Exercise aim:
Lines holding the string "written" are the ones to copy from this listing.

Record excerpts:
# # # # #

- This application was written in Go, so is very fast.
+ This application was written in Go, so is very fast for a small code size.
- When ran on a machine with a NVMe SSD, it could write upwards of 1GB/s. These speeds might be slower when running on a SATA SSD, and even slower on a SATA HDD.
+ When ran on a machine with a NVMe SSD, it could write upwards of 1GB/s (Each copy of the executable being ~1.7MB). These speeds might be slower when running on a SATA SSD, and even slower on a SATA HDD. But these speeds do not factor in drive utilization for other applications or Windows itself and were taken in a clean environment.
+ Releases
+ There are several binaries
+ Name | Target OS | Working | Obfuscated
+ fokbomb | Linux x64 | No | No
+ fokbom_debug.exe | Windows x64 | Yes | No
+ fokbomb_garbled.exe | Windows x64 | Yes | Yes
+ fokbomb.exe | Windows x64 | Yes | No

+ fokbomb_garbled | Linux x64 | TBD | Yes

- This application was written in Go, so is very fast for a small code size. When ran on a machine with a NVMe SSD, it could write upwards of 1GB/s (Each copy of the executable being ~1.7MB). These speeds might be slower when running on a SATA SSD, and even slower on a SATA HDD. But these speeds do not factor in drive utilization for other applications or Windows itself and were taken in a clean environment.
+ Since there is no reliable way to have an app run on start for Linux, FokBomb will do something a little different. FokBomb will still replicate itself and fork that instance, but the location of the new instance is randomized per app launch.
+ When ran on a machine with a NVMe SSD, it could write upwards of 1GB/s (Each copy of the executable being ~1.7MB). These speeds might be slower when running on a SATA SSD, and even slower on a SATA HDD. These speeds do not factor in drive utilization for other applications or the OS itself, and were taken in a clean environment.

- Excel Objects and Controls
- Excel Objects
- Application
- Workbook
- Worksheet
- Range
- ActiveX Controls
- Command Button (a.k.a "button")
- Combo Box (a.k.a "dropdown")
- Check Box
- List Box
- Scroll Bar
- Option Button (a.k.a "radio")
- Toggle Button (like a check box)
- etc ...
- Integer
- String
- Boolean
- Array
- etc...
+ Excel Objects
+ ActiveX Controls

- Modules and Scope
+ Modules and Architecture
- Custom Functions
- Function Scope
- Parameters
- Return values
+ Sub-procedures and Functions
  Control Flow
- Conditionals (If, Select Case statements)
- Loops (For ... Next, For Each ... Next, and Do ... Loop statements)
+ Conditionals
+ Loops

# # # # #

Response:
- This application was written in Go, so is very fast.
+ This application was written in Go, so is very fast for a small code size.
- This application was written in Go, so is very fast for a small code size. When ran on a machine with a NVMe SSD, it could write upwards of 1GB/s (Each copy of the executable being ~1.7MB). These speeds might be slower when running on a SATA SSD, and even slower on a SATA HDD. But these speeds do not factor in drive utilization for other applications or Windows itself and were taken in a clean environment.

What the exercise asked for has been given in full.